A number of prominent pastors will absolutely insist that we consider Adam to be historical; however, evolution precludes the existence of a historical Adam. Many Christians find this problematic for the doctrine of Original Sin, wherein sin enters the world through Adam’s sin in Genesis 3: if there were no historical fall of man, how is it that sin enters the world? In fact, many will insist that Adam had to exist for this very reason. This, however, is not true, and there are at least a few different ways to go about thinking about sin while accepting evolution. I intend to offer two.
The first is far more simple than the second. The thing is, we know that there is sin, because no one is perfect, and we know that there is evolution. However God actually introduced sin may well be beyond our grasp. In a sense, we may accept them both in the manner of brute facts. Their coexistence may remain a theological mystery, but we can move on with our lives. This argument has more force than you might think. To the people who demand a historical Adam we can say, “I don’t have a theological explanation for you, but it’s just not true.”
The evidence for evolution is overwhelming, despite what we may have heard from certain Christian apologists (more on them in a later post, perhaps). That may mean that we have to throw out entire systems of theology built on the historical understanding of Adam, but so be it; if what I am suggesting here is true, we cannot half-heartedly accept it. I believe, though, that we may say more than just that “this is the way things are — get over it.” In fact, I believe we can throw out a historical reading of Genesis 2-3 long before introducing evolution into the picture.
Consider Adam in the Garden.

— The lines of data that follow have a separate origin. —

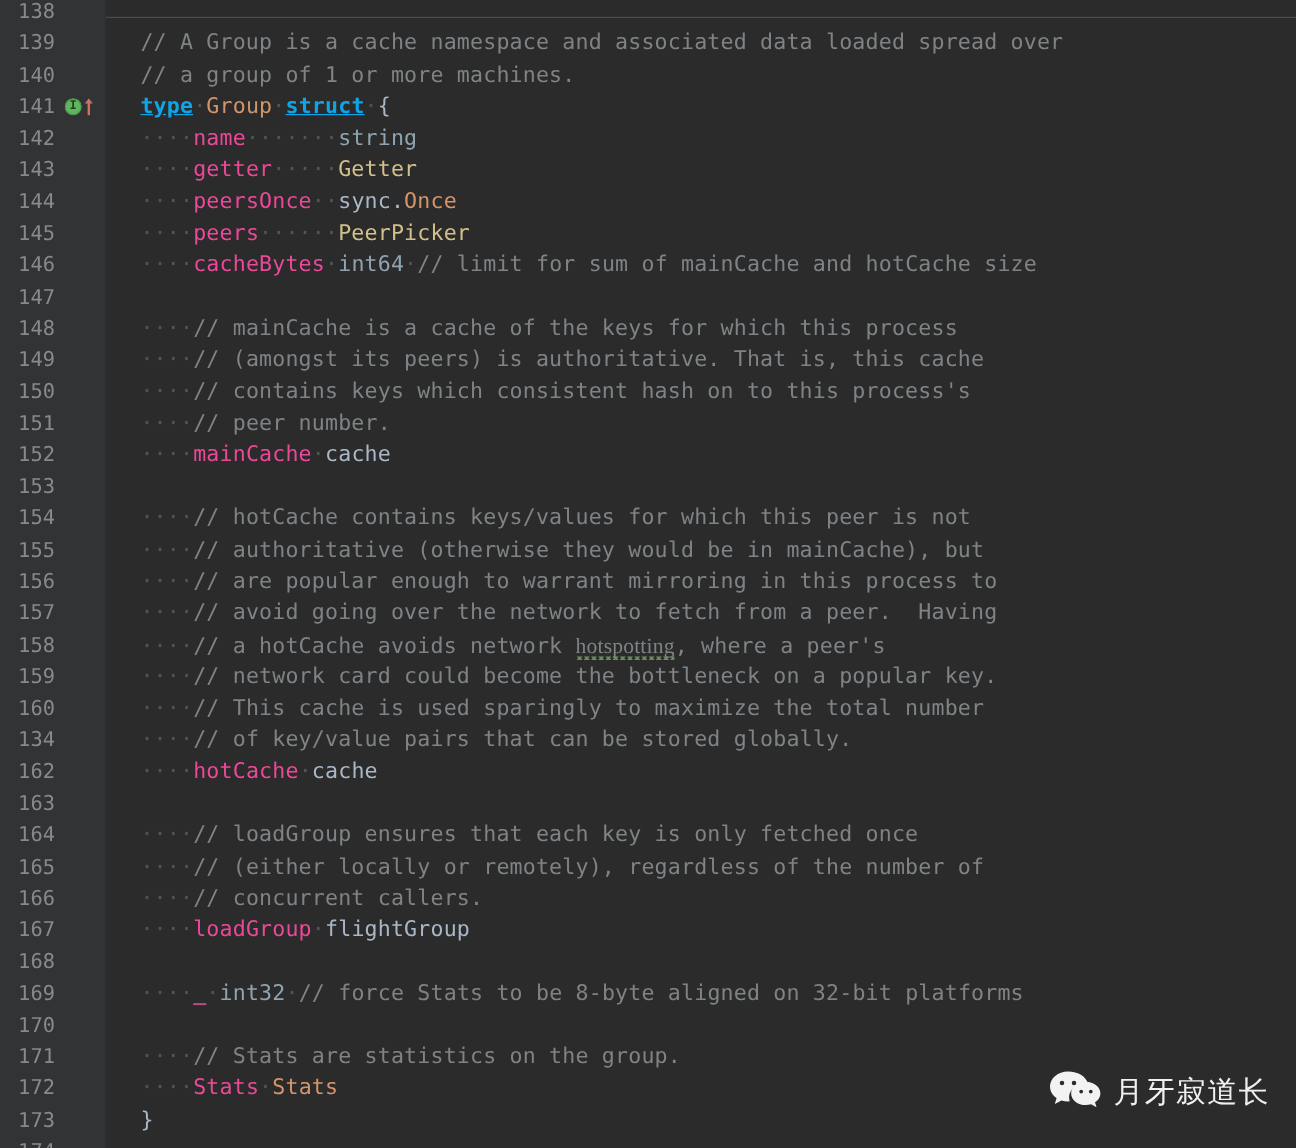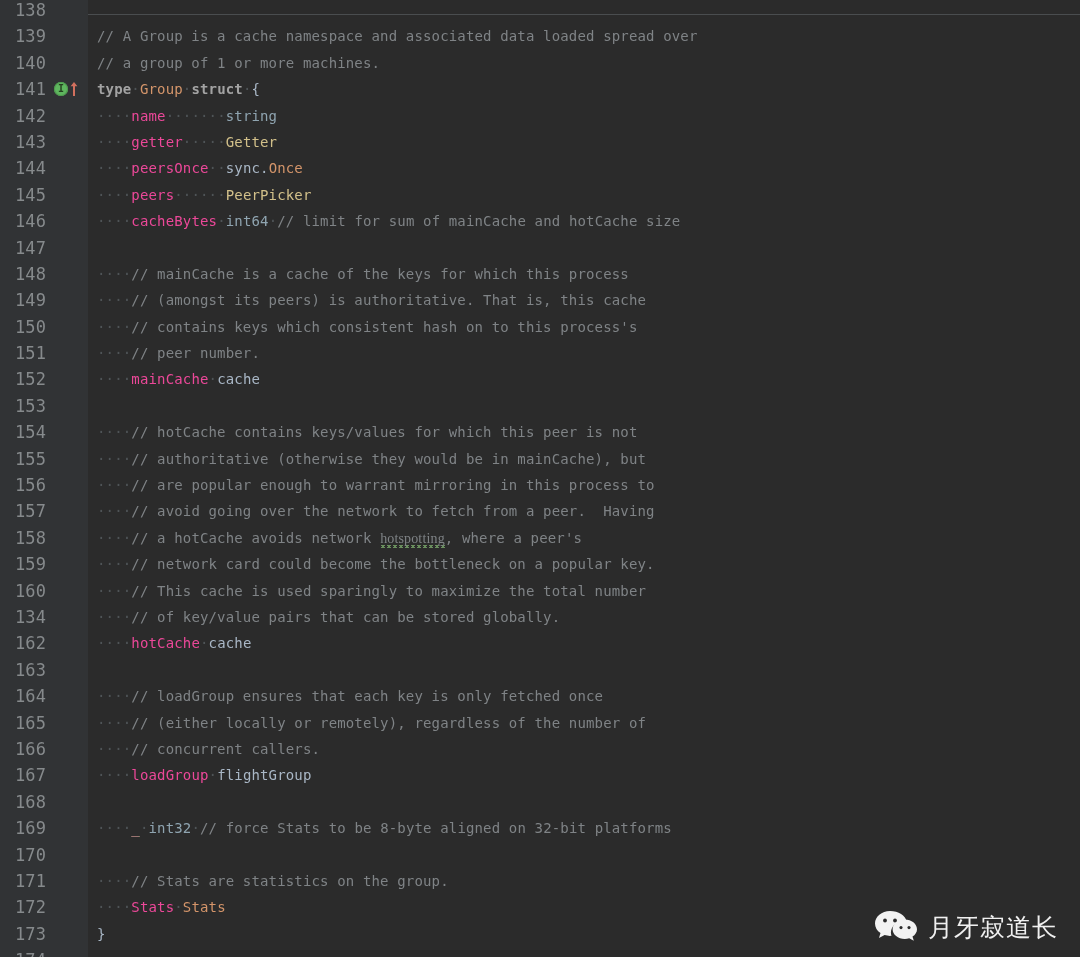--- a/index.html
+++ b/index.html
@@ -72,11 +72,12 @@
   }
   .cline {
     height:26.4px; line-height:26.4px;
-    font-size:14px;
+    font-size:18px;
     white-space:pre;
     color:#a9b7c6;
     letter-spacing:0.15px;
     font-family:"DejaVu Sans Mono","Liberation Mono",monospace;
+    margin-left:20px;
   }
 
   

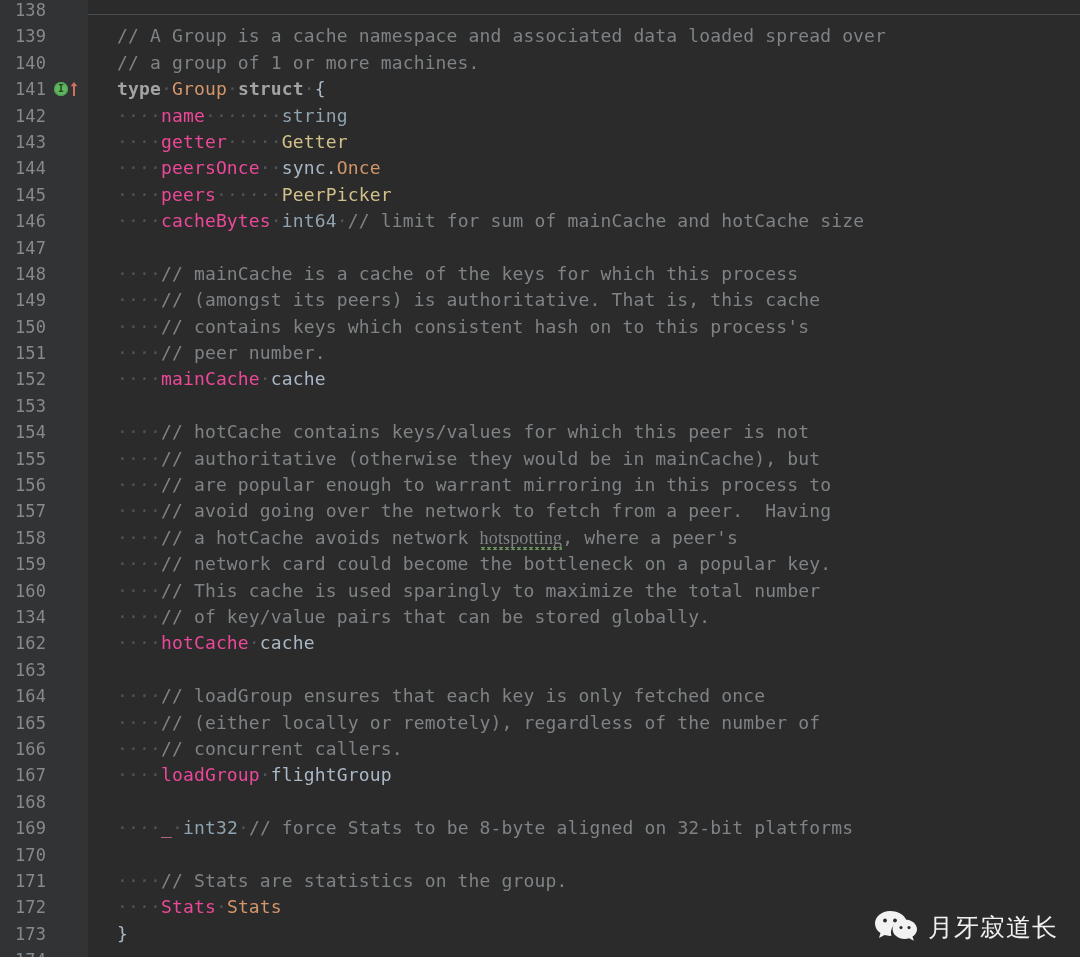--- a/index.html
+++ b/index.html
@@ -81,7 +81,7 @@
   }
 
   
-  .kw      { color:#a3a3a3; font-weight:bold; }   
+  .kw      { color:#0ea5e9; font-weight:bold;text-decoration:underline; }   
   .typ     { color:#d4956a; }                     
   .iface   { color:#d2c08a; }                     
   .fld     { color:#ec4899; }                     

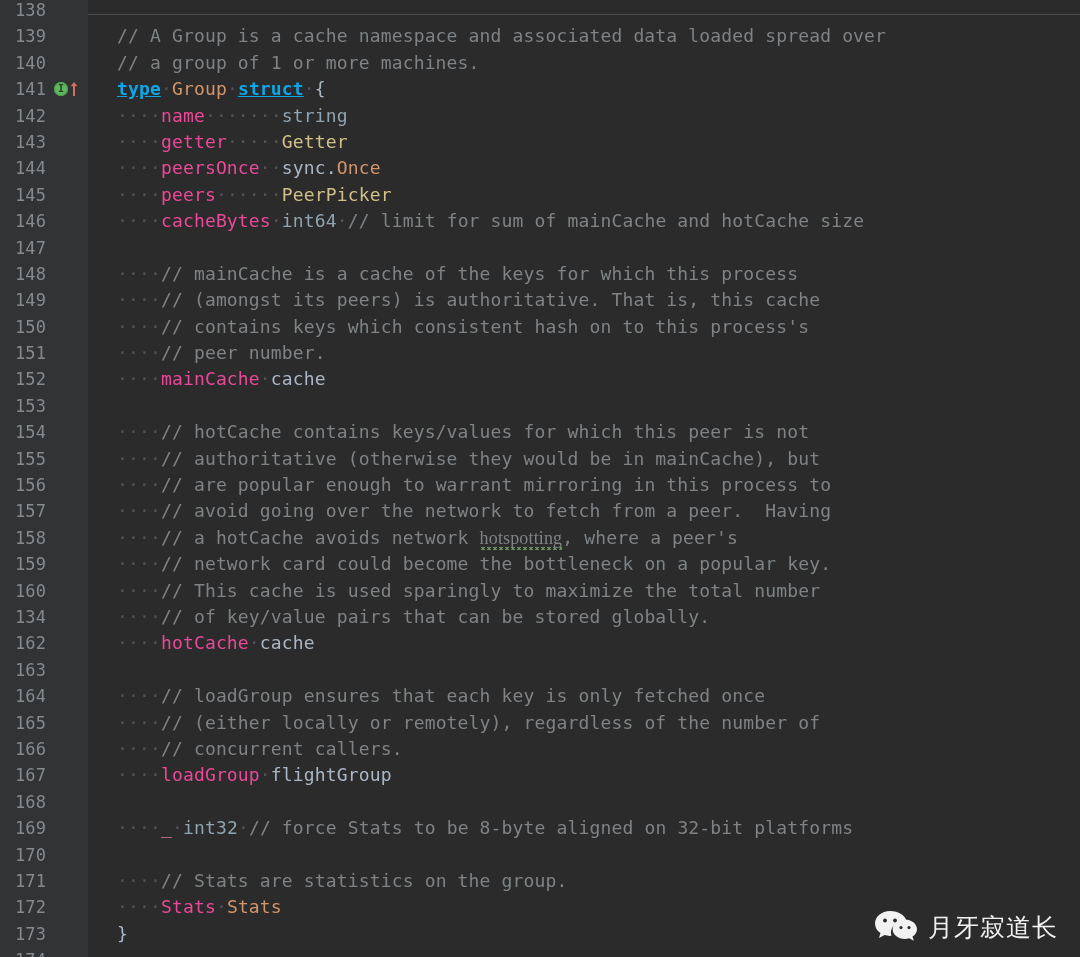--- a/index.html
+++ b/index.html
@@ -112,7 +112,7 @@
 
   
   #watermark {
-    position:absolute; right:22px; bottom:12px;
+    position:absolute; right:22px; bottom:30px;
     display:flex; align-items:center; gap:10px;
     pointer-events:none;
   }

Seeing the fruit which Eve offered him, something about who he was made this into an enticing offer. In his own being, there already existed a desire for this fruit. In acting on this desire, Adam introduced sin into the world. But what was his sin in the first place? What was the desire which led to his fall? The fruit came from the tree of the knowledge of good and evil. But it is not merely that they learned good and evil that led to their sin; rather, they took it upon themselves to be like God in discerning good and evil. This is an act of pride and of greed. Unspoken here, though, is the alternative action which they could have taken. We cannot only look to this story for what that might be, so we look elsewhere.
Much of the Old Testament, especially the first five books, gives us a story where God casts down those who attempt to make a name for themselves, whereas He lifts up those who have faith in Him. For example, in the story of the Tower of Babel, God curses the people because they intend to make a name for themselves. Tower to Heaven notwithstanding, God hated their pride more than their constructions. But to Abram, who had faith in God, he gave a new name: Abraham. Abraham did not try to forge his own destiny, but in submission to God, he received what God gave, and God lifted him up above all nations to be the father of God’s chosen people.

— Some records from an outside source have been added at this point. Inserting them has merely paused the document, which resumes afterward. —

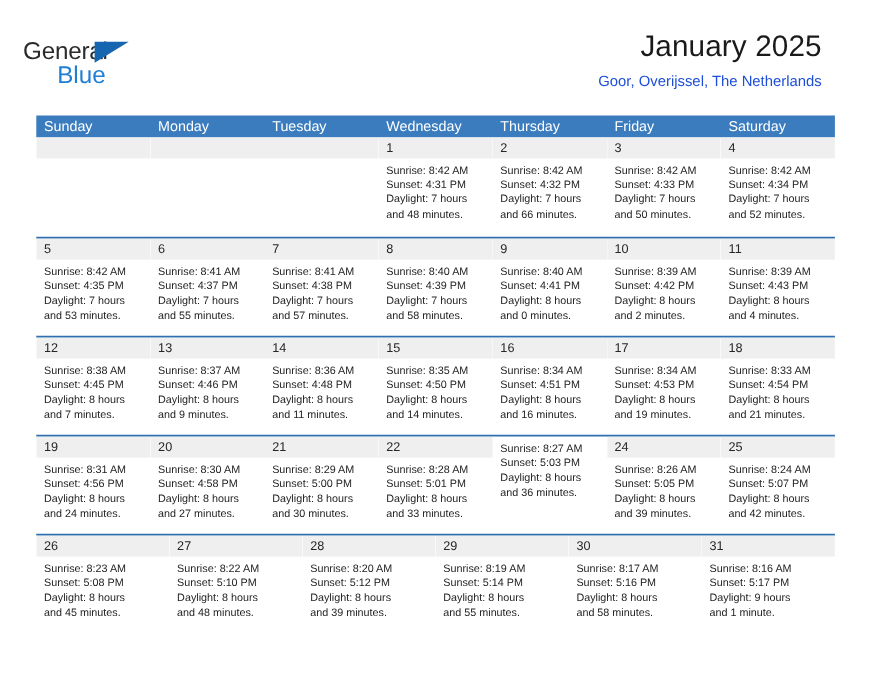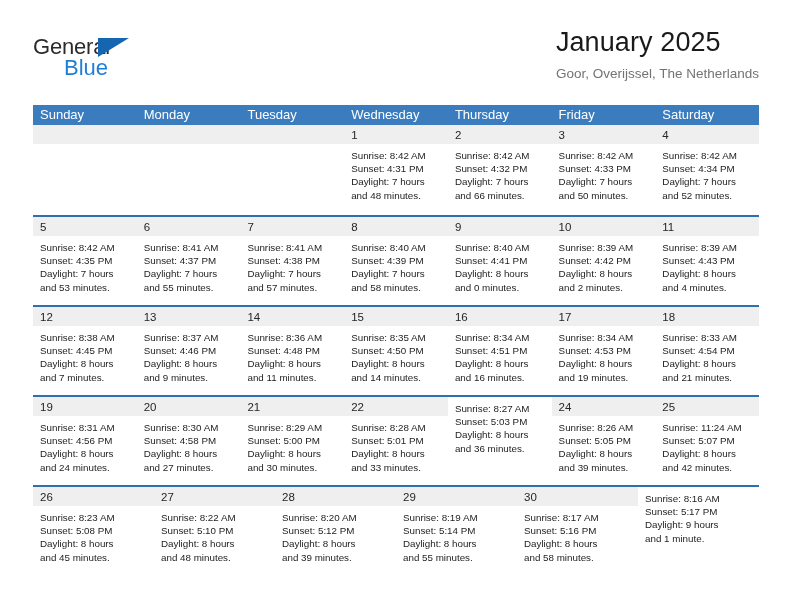--- a/index.html
+++ b/index.html
@@ -23,7 +23,7 @@
   
   .header {
     position: absolute;
-    left: 33px;
+    left: 21px;
     top: 28px;
     width: 726px;
     height: 70px;

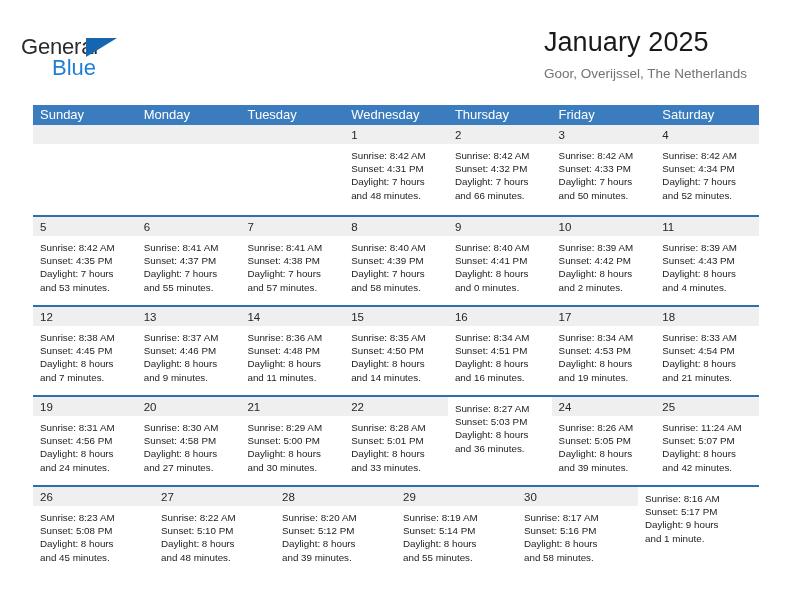--- a/index.html
+++ b/index.html
@@ -67,7 +67,7 @@
     position: absolute;
     right: 0;
     top: 0;
-    text-align: left;
+    text-align: right;
   }
   .cal-title {
     font-size: 27px;

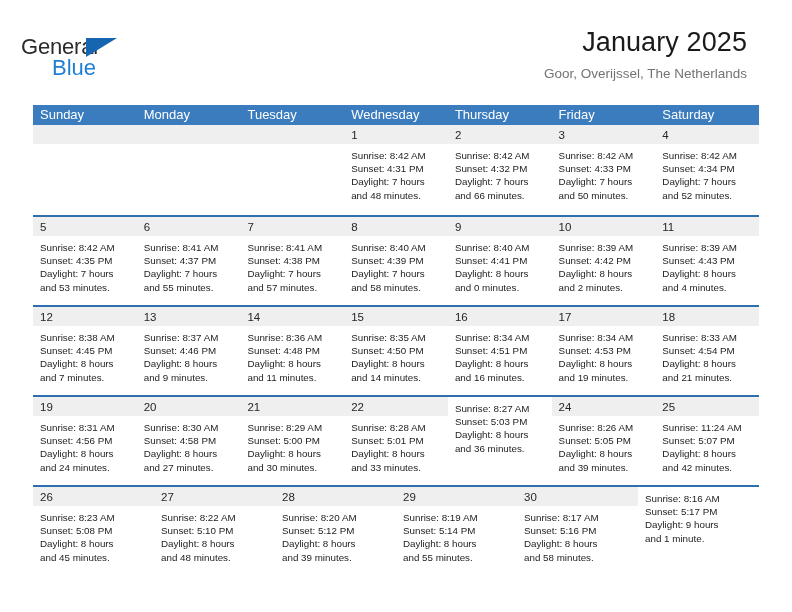--- a/index.html
+++ b/index.html
@@ -79,7 +79,7 @@
   }
   .cal-subtitle {
     font-size: 13.5px;
-    color: #737373;
+    color: #1d4ed8;
     margin: 10px 0 0 0;
     font-weight: 400;
   }

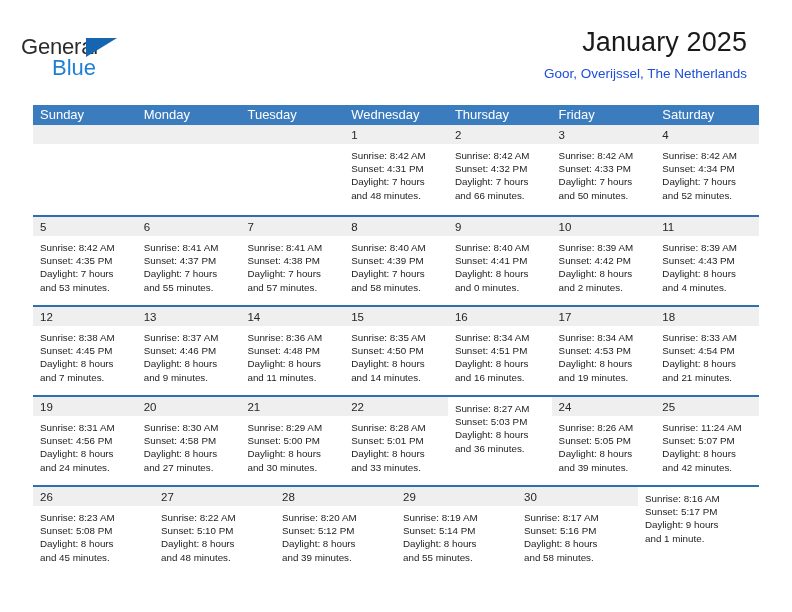--- a/index.html
+++ b/index.html
@@ -408,7 +408,7 @@
           <div class="day-cell filled">
             <div class="daynum-band"><span class="daynum">25</span></div>
             <div class="day-body">
-              <div>Sunrise: 11:24 AM</div>
+              <div>Sunrise: 8:24 AM</div>
               <div>Sunset: 5:07 PM</div>
               <div>Daylight: 8 hours</div>
               <div>and 42 minutes.</div>

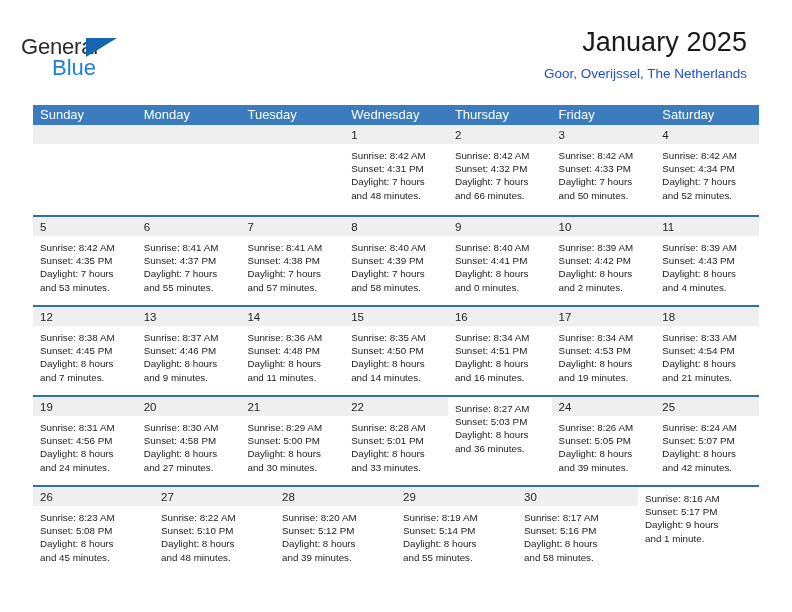--- a/index.html
+++ b/index.html
@@ -462,6 +462,7 @@
             </div>
           </div>
           <div class="day-cell filled">
+            <div class="daynum-band"><span class="daynum">31</span></div>
             <div class="day-body">
               <div>Sunrise: 8:16 AM</div>
               <div>Sunset: 5:17 PM</div>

When we turn back to the story of the fall with this in mind, we see that Adam is a type — he represents those who try to make names for themselves instead of receiving them from God. If he had instead submitted himself in faith to God, then God would have lifted him up and given him a new name. Yet there was something about Adam’s internal nature which led him against God to make himself great, and God cursed him as a result. Sin comes into the world because there is something in us which seeks to make a name for ourselves. When we act on this, we open the floodgates to all other sin, and our actions are no longer pure.
It is not that Adam sinned, thereby causing us to sin, because Adam is a type — a representation — of all mankind. Mankind, by virtue of what it is, is a prideful species, and our pride causes our fall. This fall introduces spiritual death, for which Christ came to give us life.
Evolution, then, fits into this model very easily, though only in an accidental fashion. The Bible certainly does not teach evolution as a central doctrine, but evolution emphasizes that we are a certain kind of thing with inherited traits. Merely in being born, we inherit a nature of pride, and we each fall as a result. Now it is not as though there is a literal “pride” gene, but however our fall manifests biologically, it is clear that we are all less than perfect.
Whatever else this may mean for theology, it is not true that there cannot be a consistent theological system which accounts for the fall and allows for evolution. In fact, the view shown here actually manages to account for a good deal more of the Old Testament than does viewing sin as a result of a historical fall through the literal sin of Adam. The one who insists that you must believe in a historical Adam to be an orthodox Christian is either lying or deceived, himself.